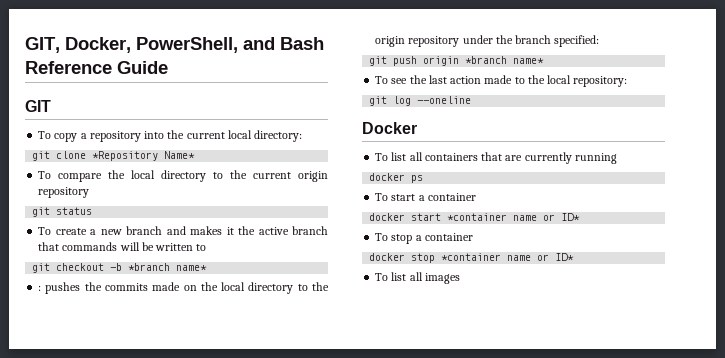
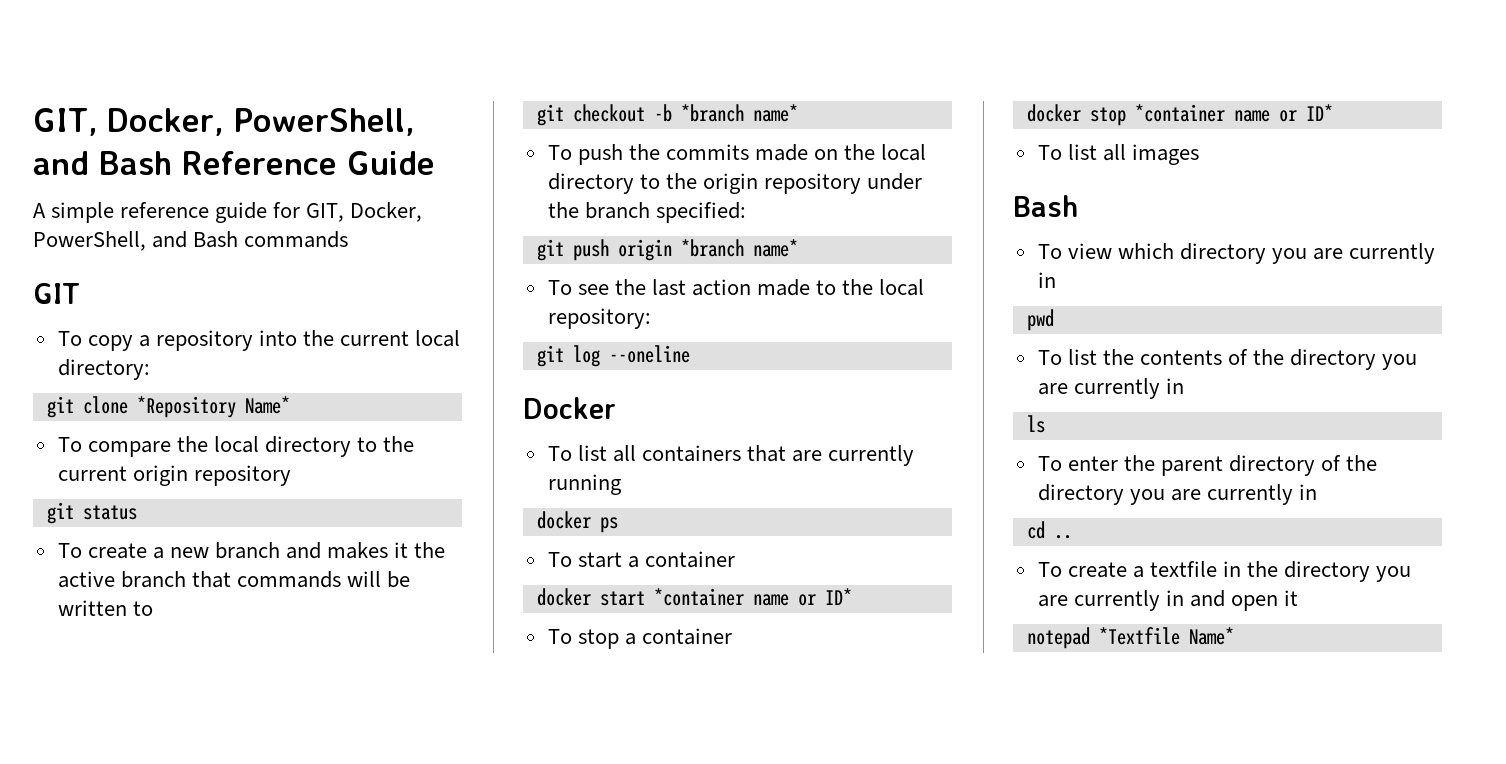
(168, 67) none -> [33,202,423,223] [33,231,349,251] // A simple reference guide for GIT, Docker, PowerShell, and Bash commands
[38,282,81,294] : pushes -> [547,144,623,165] To push
(460, 278) none -> [1013,195,1079,217] [1037,243,1436,264] [1037,272,1056,288] [1026,309,1054,331] [1037,349,1418,370] [1037,378,1184,399] [1026,415,1045,433] [1037,455,1378,476] [1037,484,1318,505] [1026,521,1072,539] [1037,561,1412,582] [1037,590,1299,611] [1026,627,1234,649] // Bash // To view which directory you are currently in // pwd // To list the contents of the directory you are currently in // ls // To enter the parent directory of the directory you are currently in // cd .. // To create a textfile in the directory you are currently in and open it // notepad *Textfile Name*

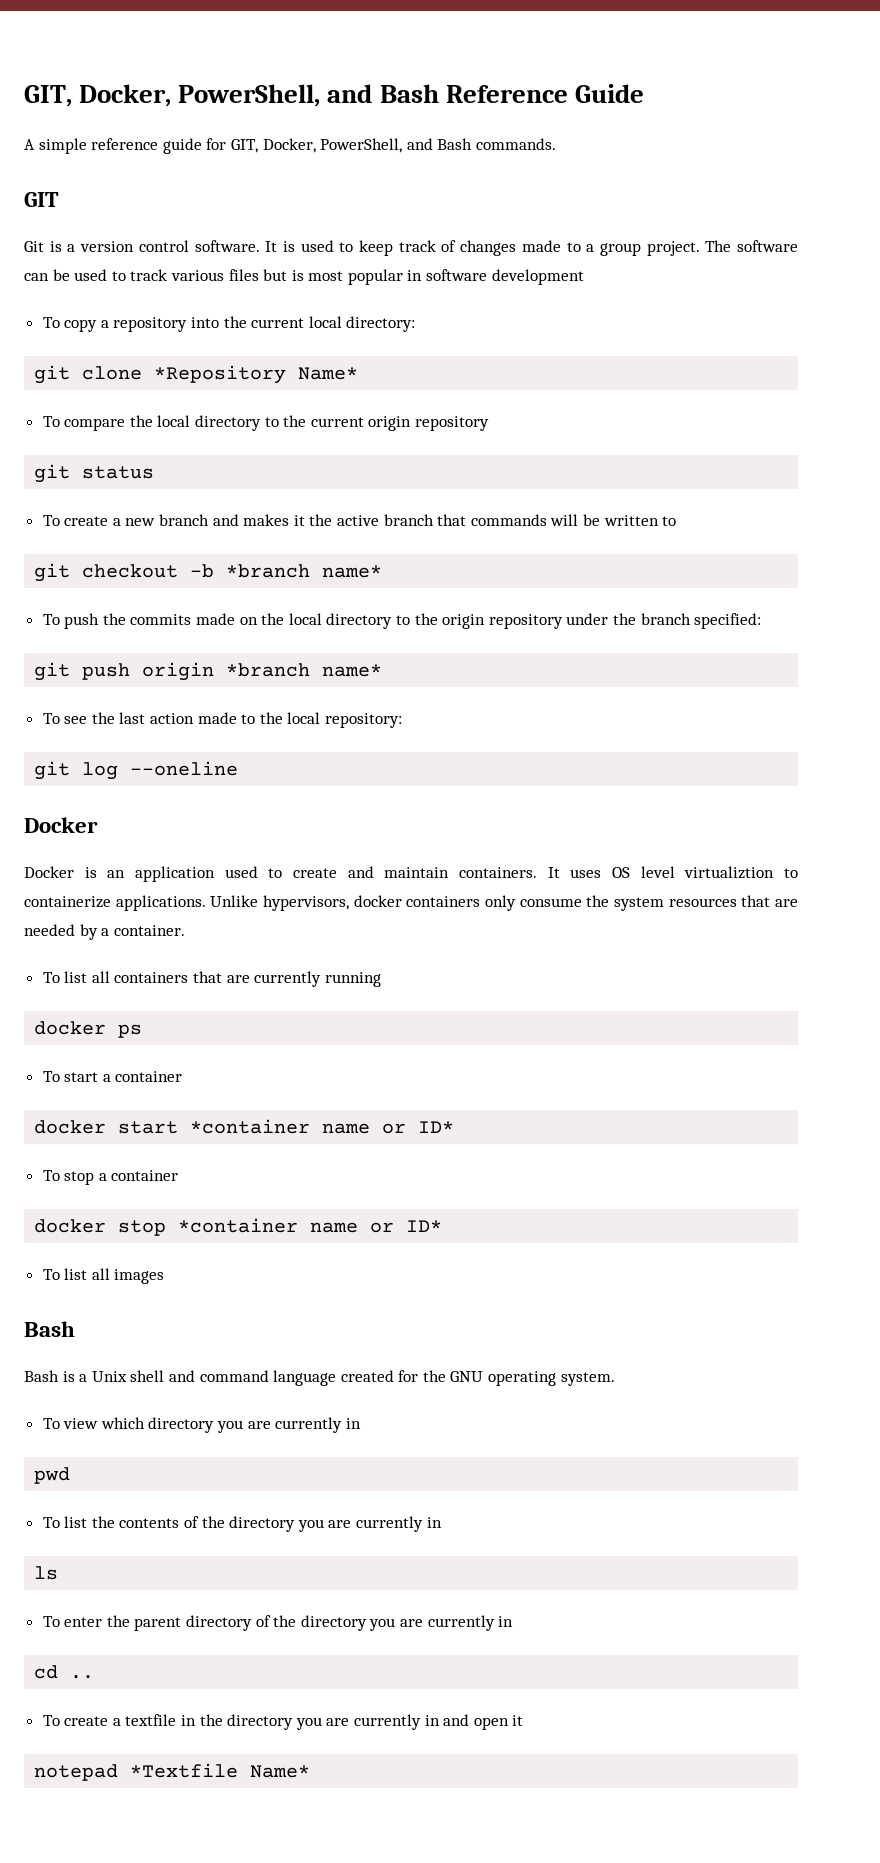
[244,231,349,248] commands -> [475,138,556,150] commands.
(80, 293) none -> [24,240,799,256] [24,269,584,285] // Git is a version control software. It is used to keep track of changes made to a group project. The software can be used to track various files but is most popular in software development
(616, 408) none -> [24,866,798,882] [24,895,798,911] [24,924,185,940] // Docker is an application used to create and maintain containers. It uses OS level virtualiztion to containerize applications. Unlike hypervisors, docker containers only consume the system resources that are needed by a container.
(1079, 206) none -> [24,1370,615,1386] // Bash is a Unix shell and command language created for the GNU operating system.

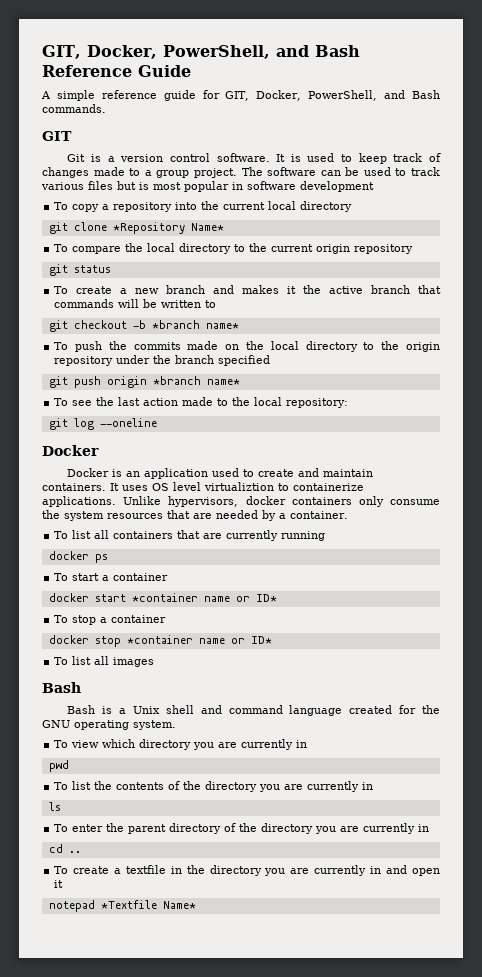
[346,316,416,332] directory: -> [300,201,353,212] directory
[694,613,762,629] specified: -> [218,355,271,366] specified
··········
■ What is required ■
Would you write each entry out again exactly, omitting the images?

■ Response ■
(168, 67) none -> [33,202,423,223] [33,231,349,251] // A simple reference guide for GIT, Docker, PowerShell, and Bash commands
[38,282,81,294] : pushes -> [547,144,623,165] To push
(460, 278) none -> [1013,195,1079,217] [1037,243,1436,264] [1037,272,1056,288] [1026,309,1054,331] [1037,349,1418,370] [1037,378,1184,399] [1026,415,1045,433] [1037,455,1378,476] [1037,484,1318,505] [1026,521,1072,539] [1037,561,1412,582] [1037,590,1299,611] [1026,627,1234,649] // Bash // To view which directory you are currently in // pwd // To list the contents of the directory you are currently in // ls // To enter the parent directory of the directory you are currently in // cd .. // To create a textfile in the directory you are currently in and open it // notepad *Textfile Name*

[244,231,349,248] commands -> [475,138,556,150] commands.
(80, 293) none -> [24,240,799,256] [24,269,584,285] // Git is a version control software. It is used to keep track of changes made to a group project. The software can be used to track various files but is most popular in software development
(616, 408) none -> [24,866,798,882] [24,895,798,911] [24,924,185,940] // Docker is an application used to create and maintain containers. It uses OS level virtualiztion to containerize applications. Unlike hypervisors, docker containers only consume the system resources that are needed by a container.
(1079, 206) none -> [24,1370,615,1386] // Bash is a Unix shell and command language created for the GNU operating system.

[346,316,416,332] directory: -> [300,201,353,212] directory
[694,613,762,629] specified: -> [218,355,271,366] specified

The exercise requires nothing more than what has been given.